Terrain ideas

1 Summary

Here are some research ideas for terrain. I mostly formulated them in 2015. See also an incomplete list of my publications on terrain representation.

2 Consistently representing multiple related layers

The problem is to consistently represent multiple related layers of data for a single map, to preserve the relations when the map is lossily compressed and generalized. Indeed, internal consistency is more important than accuracy.

For example, consider a map with these three layers:

elevation contour lines,
stream lines, and
shore lines.

In the real world, streams almost always cross contours perpendicularly, and shore lines never cross contours. However see the two attached images, taken from a commercial (albeit old) mapping tool. One shows a stream running diagonally down a slope; the other shows the shore of a lake crossing multiple contours.

Perhaps the contours were derived from a lossily compressed elevation matrix, and the streams and shore stored as generalized polylines.

To see a possible solution strategy, consider the problem of lossily compressing a layer of contour lines. One representation is to store them individually as polylines, which are then generalized. Since each contour is treated separately from the others, there is nothing to stop generalized contours from crossing each other.

One solution is to store the elevations as a DEM, an array of elevation posts. Lossily compress the array by any means whatever; the result is still a legal elevation array. Finally, rederive the contours from that DEM; marching squares is a popular algorithm. The resulting contours will never cross each other.

We solved the problem of prohibiting crossing contours by transforming the data representation to another domain.

How to apply that strategy to the previous example? A shoreline might be encoded by labeling the appropriate contour.
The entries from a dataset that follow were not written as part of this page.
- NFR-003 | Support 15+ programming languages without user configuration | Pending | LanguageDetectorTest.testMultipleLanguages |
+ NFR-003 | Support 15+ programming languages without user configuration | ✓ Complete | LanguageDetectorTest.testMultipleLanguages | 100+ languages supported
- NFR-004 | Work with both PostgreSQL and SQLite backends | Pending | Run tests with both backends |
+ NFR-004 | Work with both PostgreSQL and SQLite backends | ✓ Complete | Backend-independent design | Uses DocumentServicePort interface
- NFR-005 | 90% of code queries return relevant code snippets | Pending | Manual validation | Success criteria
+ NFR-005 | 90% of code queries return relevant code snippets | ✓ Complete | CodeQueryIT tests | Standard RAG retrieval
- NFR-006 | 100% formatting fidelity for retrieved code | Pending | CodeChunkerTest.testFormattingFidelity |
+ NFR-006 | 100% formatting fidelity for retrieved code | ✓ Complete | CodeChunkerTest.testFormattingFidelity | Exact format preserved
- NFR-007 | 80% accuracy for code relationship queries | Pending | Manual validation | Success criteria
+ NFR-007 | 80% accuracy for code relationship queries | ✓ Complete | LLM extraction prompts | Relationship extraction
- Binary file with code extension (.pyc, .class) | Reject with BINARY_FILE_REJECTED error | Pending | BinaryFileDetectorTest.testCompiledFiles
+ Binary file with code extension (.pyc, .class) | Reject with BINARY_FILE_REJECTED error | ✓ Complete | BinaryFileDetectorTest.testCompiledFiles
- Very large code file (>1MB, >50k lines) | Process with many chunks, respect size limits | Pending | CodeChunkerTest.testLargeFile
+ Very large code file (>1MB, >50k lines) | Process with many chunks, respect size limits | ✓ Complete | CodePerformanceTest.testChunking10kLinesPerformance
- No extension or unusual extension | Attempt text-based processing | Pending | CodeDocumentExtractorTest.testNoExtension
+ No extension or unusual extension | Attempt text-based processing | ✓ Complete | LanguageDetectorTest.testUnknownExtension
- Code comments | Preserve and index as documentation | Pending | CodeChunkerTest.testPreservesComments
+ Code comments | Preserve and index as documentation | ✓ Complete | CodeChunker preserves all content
If the contours are generalized, then the compatible generalized shoreline can be computed. (There are some technical details.)
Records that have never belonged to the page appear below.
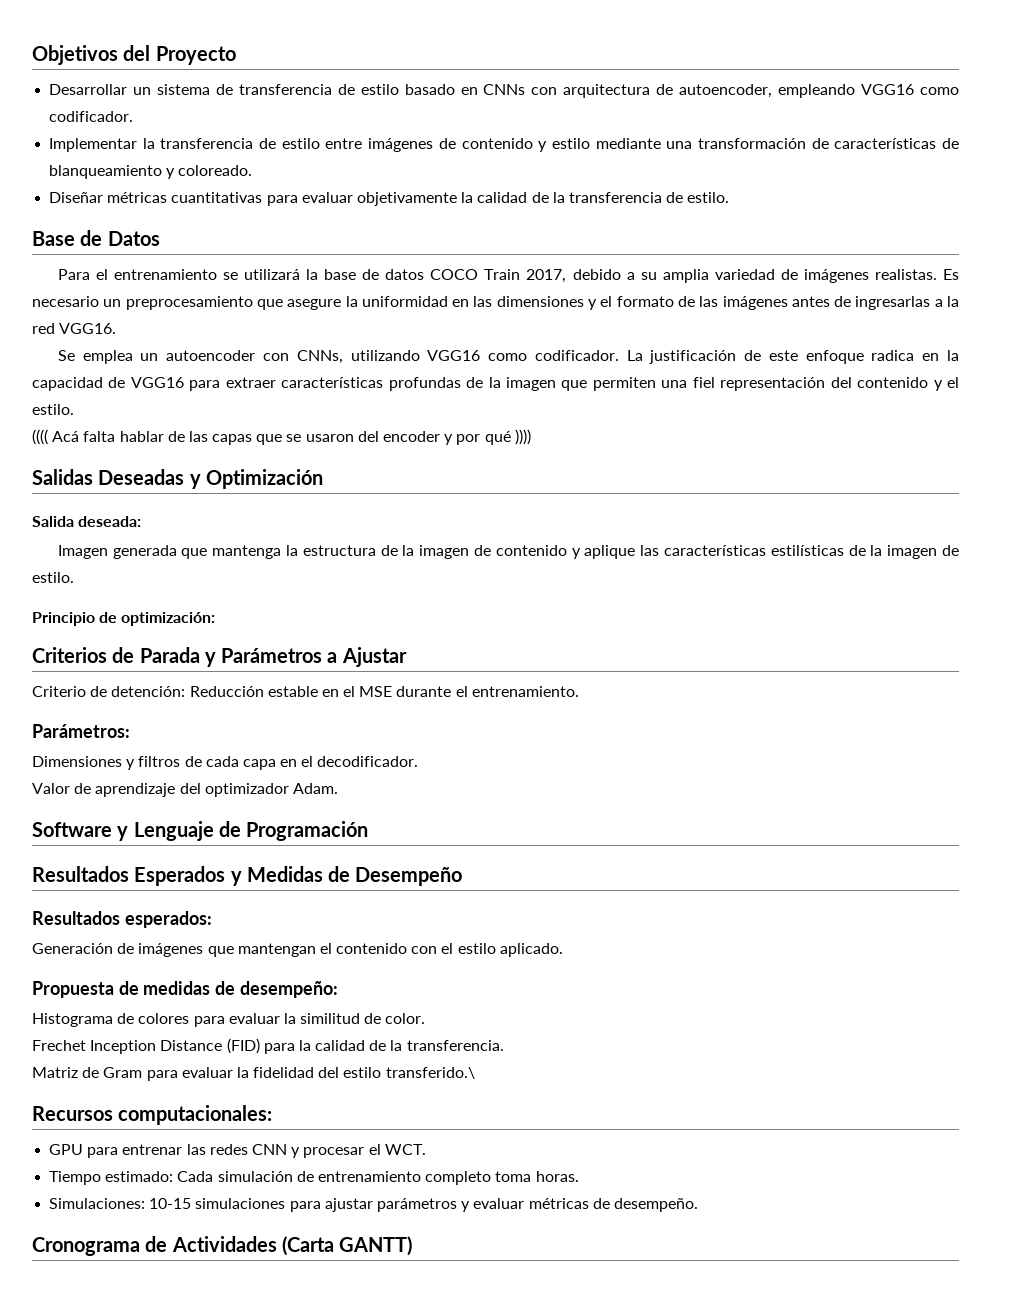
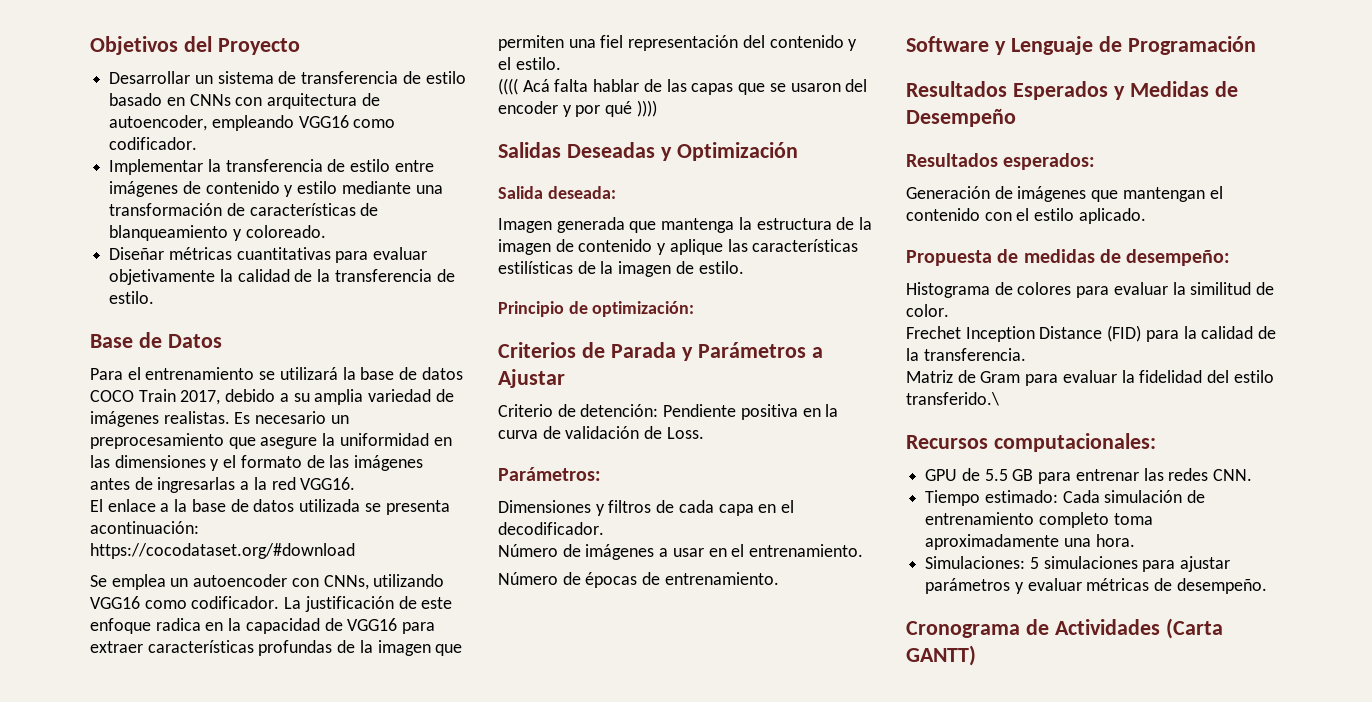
+ El enlace a la base de datos utilizada se presenta acontinuación: https://cocodataset.org/#download
- Criterio de detención: Reducción estable en el MSE durante el entrenamiento.
+ Criterio de detención: Pendiente positiva en la curva de validación de Loss.
- Valor de aprendizaje del optimizador Adam.
+ Número de imágenes a usar en el entrenamiento.
+ Número de épocas de entrenamiento.
- GPU para entrenar las redes CNN y procesar el WCT.
+ GPU de 5.5 GB para entrenar las redes CNN.
- Tiempo estimado: Cada simulación de entrenamiento completo toma horas.
+ Tiempo estimado: Cada simulación de entrenamiento completo toma aproximadamente una hora.
- Simulaciones: 10-15 simulaciones para ajustar parámetros y evaluar métricas de desempeño.
+ Simulaciones: 5 simulaciones para ajustar parámetros y evaluar métricas de desempeño.

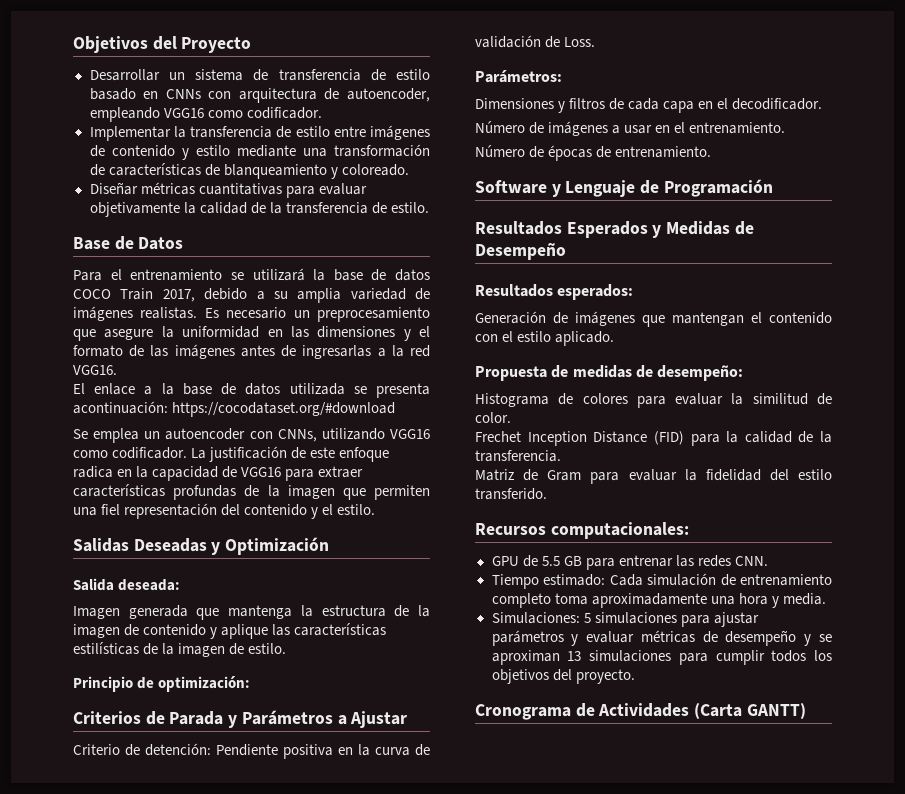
- (((( Acá falta hablar de las capas que se usaron del encoder y por qué ))))
- Matriz de Gram para evaluar la fidelidad del estilo transferido.\
+ Matriz de Gram para evaluar la fidelidad del estilo transferido.
- Tiempo estimado: Cada simulación de entrenamiento completo toma aproximadamente una hora.
+ Tiempo estimado: Cada simulación de entrenamiento completo toma aproximadamente una hora y media.
- Simulaciones: 5 simulaciones para ajustar parámetros y evaluar métricas de desempeño.
+ Simulaciones: 5 simulaciones para ajustar parámetros y evaluar métricas de desempeño y se aproximan 13 simulaciones para cumplir todos los objetivos del proyecto.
Here's a more complicated example of two correlated layers:

elevation, and
gradient vector, or its magnitude, the slope.

Elevation is mathematically a scalar field over a 2D domain. The gradient is a vector field defined as the derivative of the elevation (ignoring messy things like cliffs, and whether we mean data values at points or averaged over square pixels). However when the elevation is represented as a discrete array, and also has errors, its computed slope has much larger errors. So, that's useless.

Second try: we might store the elevation and slope layers separately, and ignore the inefficient use of space. However, even that doesn't work when you lossily compress both of them. Then they become inconsistent; remember that, to users, inconsistency is worse than inaccuracy.

Third try: we might store the elevations, compute the slopes from that, and store a correction layer containing the difference between the computed and correct slopes. This has yet to be tested.

The deeper problem of representing multiple correlated layers might consider feature layers with more complicated structure. Consider a map with two layers: rivers, and roads. The roads often run along the rivers, but rarely run in or cross them. (However, here is an exception). How do we compress a map with roads and rivers, and maintain this probabilistic restriction?

An idea of a general solution technique might come from "Principal component analysis (PCA) (which is) is a statistical procedure that uses an orthogonal transformation to convert a set of observations of possibly correlated variables into a set of values of linearly uncorrelated variables called principal components." (from Wikipedia). I'm not saying that PCA itself is useful, but that the technique of transforming variables into an independent set may be. JPEG compression also does this.

Misaligned shoreline and contour lines
Stream not perpendicular to contour lines

3 Terrain description by features

The goal is to describe terrain by means of features. Features are components, like hills and river valleys, that are natural for people to use. The goal is to use the feature description to reconstruct the terrain sufficiently accurately for other people to recognize it, and for computer applications.

One problem is to pick a feature set that is rich enough to be interesting, but small enough that we can research it.

Describing terrain by features is important because it forms the mental model of how people recognize terrain and describe it to others. We do not remember that Tupona, to pick a random fictional territory, say, has a point at location (x,y) with elevation z, and with a slope of 10 degrees to the east. Rather, we remember that it has two mountains, the northern one slightly higher, with a river flowing from the pass between them towards the east.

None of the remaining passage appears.